Brian Hudson

No. 12, 15
- Position: Quarterback

Personal information
- Born: March 1, 1991 (age 35) Philadelphia, Pennsylvania, U.S.
- Listed height: 6 ft 3 in (1.91 m)
- Listed weight: 220 lb (100 kg)

Career information
- High school: Stafford (VA) Brooke Point
- College: Liberty (2009–2012) Campbell (2013)
- NFL draft: 2014: undrafted

Career history
- Calgary Stampeders (2014)*; New Orleans VooDoo (2014); Colorado Ice (2015);
- * Offseason or practice squad member only

Career AFL statistics
- Comp. / Att.: 0 / 3
- Passing yards: 0
- TD–INT: 0–0
- Passer rating: 39.58
- Rushing TD: 0
- Stats at ArenaFan.com

= Brian Hudson =

American football player (born 1991)

Brian Hudson (born March 1, 1991) is an American former professional football quarterback. He was signed by the Calgary Stampeders as an undrafted free agent in 2014. He played college football at Campbell University after transferring out of Liberty University.

==College career==
Hudson committed to Liberty University on December 29, 2008. Hudson redshirted during his true freshman season, and did not see any playing time during his redshirt freshman season. Hudson saw limited action during his sophomore season, appearing in 3 games as a backup. With Mike Brown graduating in 2012, Hudson won the starting quarterback position for the Flames for the 2012 season. After falling out of the starting quarterback position at Liberty, Hudson transferred to Campbell University for his last season of eligibility. Hudson started all 12 games for the Fighting Camels, leading the team in passing and rushing.

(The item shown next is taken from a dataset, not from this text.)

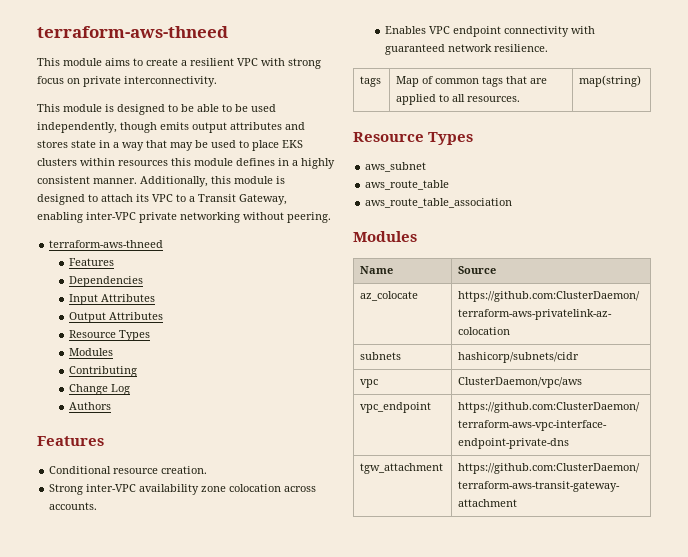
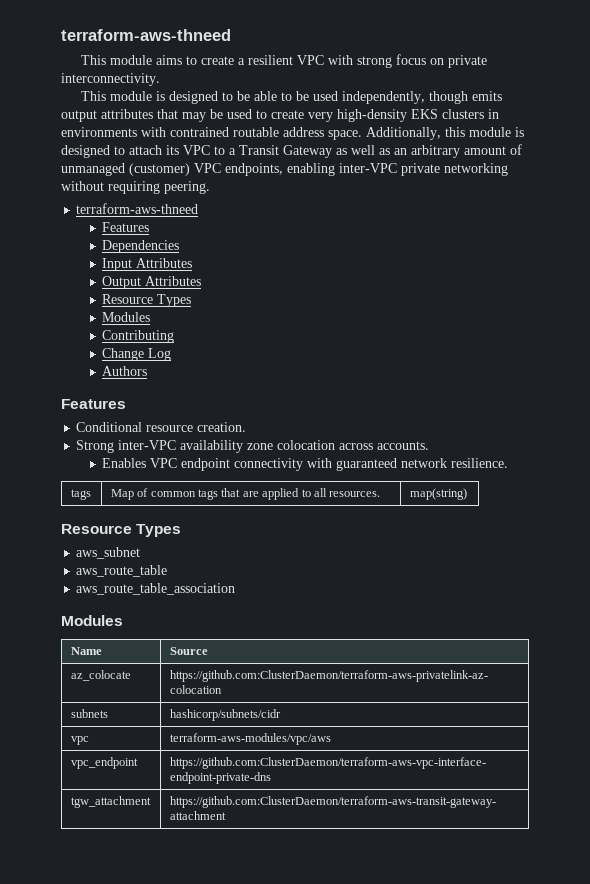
[285,122,305,130] [37,140,144,151] and stores state in a way -> (153, 114) none
[252,140,303,151] [37,158,335,169] [37,176,137,184] place EKS clusters within resources this module defines in a highly consistent manner. -> [271,109,499,122] [61,127,362,140] create very high-density EKS clusters in environments with contrained routable address space.
[239,194,287,205] Gateway, -> [283,144,522,158] [61,163,283,176] Gateway as well as an arbitrary amount of unmanaged (customer) VPC endpoints,
(284, 216) none -> [108,181,160,194] requiring
[458,377,583,388] ClusterDaemon/vpc/aws -> [169,733,331,745] terraform-aws-modules/vpc/aws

=== College career statistics ===

| Season | Passing |  |  |  |  |  |  | Rushing |  |  |  |
| Comp | Att | Yards | Pct. | TD | Int | QB rating | Att | Yards | Avg | TD |
Liberty Flames
| 2009 | Redshirt |  |  |  |  |  |  |  |  |  |  |  |  |  |
| 2010 | 0 | 0 | 0 | – | 0 | 0 | – | 0 | 0 | – | 0 |
| 2011 | 14 | 21 | 145 | 66.7 | 2 | 0 | 156.1 | 6 | 20 | 3.3 | 0 |
| 2012 | 39 | 67 | 498 | 58.2 | 4 | 1 | 137.4 | 28 | 70 | 2.5 | 1 |
Campbell Fighting Camels
| 2013 | 183 | 303 | 2,184 | 60.4 | 15 | 11 | 130.0 | 183 | 884 | 4.8 | 8 |
| Career | 236 | 391 | 2,827 | 60.4 | 21 | 12 | 132.7 | 217 | 974 | 4.5 | 9 |

==Professional career==

===Calgary Stampeders===
On May 23, 2014, Hudson signed with the Calgary Stampeders of the Canadian Football League (CFL). Following their mini-camp, Hudson was released in June 2014.

===New Orleans VooDoo===
Hudson was assigned to the New Orleans VooDoo of the Arena Football League, along with Adam Kennedy, following a rash of injuries for the VooDoo. With just a week of practice, Kennedy beat out Hudson as the VooDoo's starting quarterback. The following week, Kennedy left the game with bruised ribs, and Hudson entered the game. Hudson finished the game 0-for-3 passing. Hudson remained with the VooDoo the rest of the season, appearing in more one game. During the offseason, the VooDoo picked up Hudson's rookie option to retain him for the 2015 season.

===Colorado Ice===
On May 5, 2015, Hudson was assigned to the Colorado Ice of the Indoor Football League. Hudson started his first game with the Ice against the Bemidji Axemen. Hudson struggled in what would turn out to be his lone start for the Ice, completing 1-of-9 passes for 13 yards and an interception. He was released on May 11, 2015.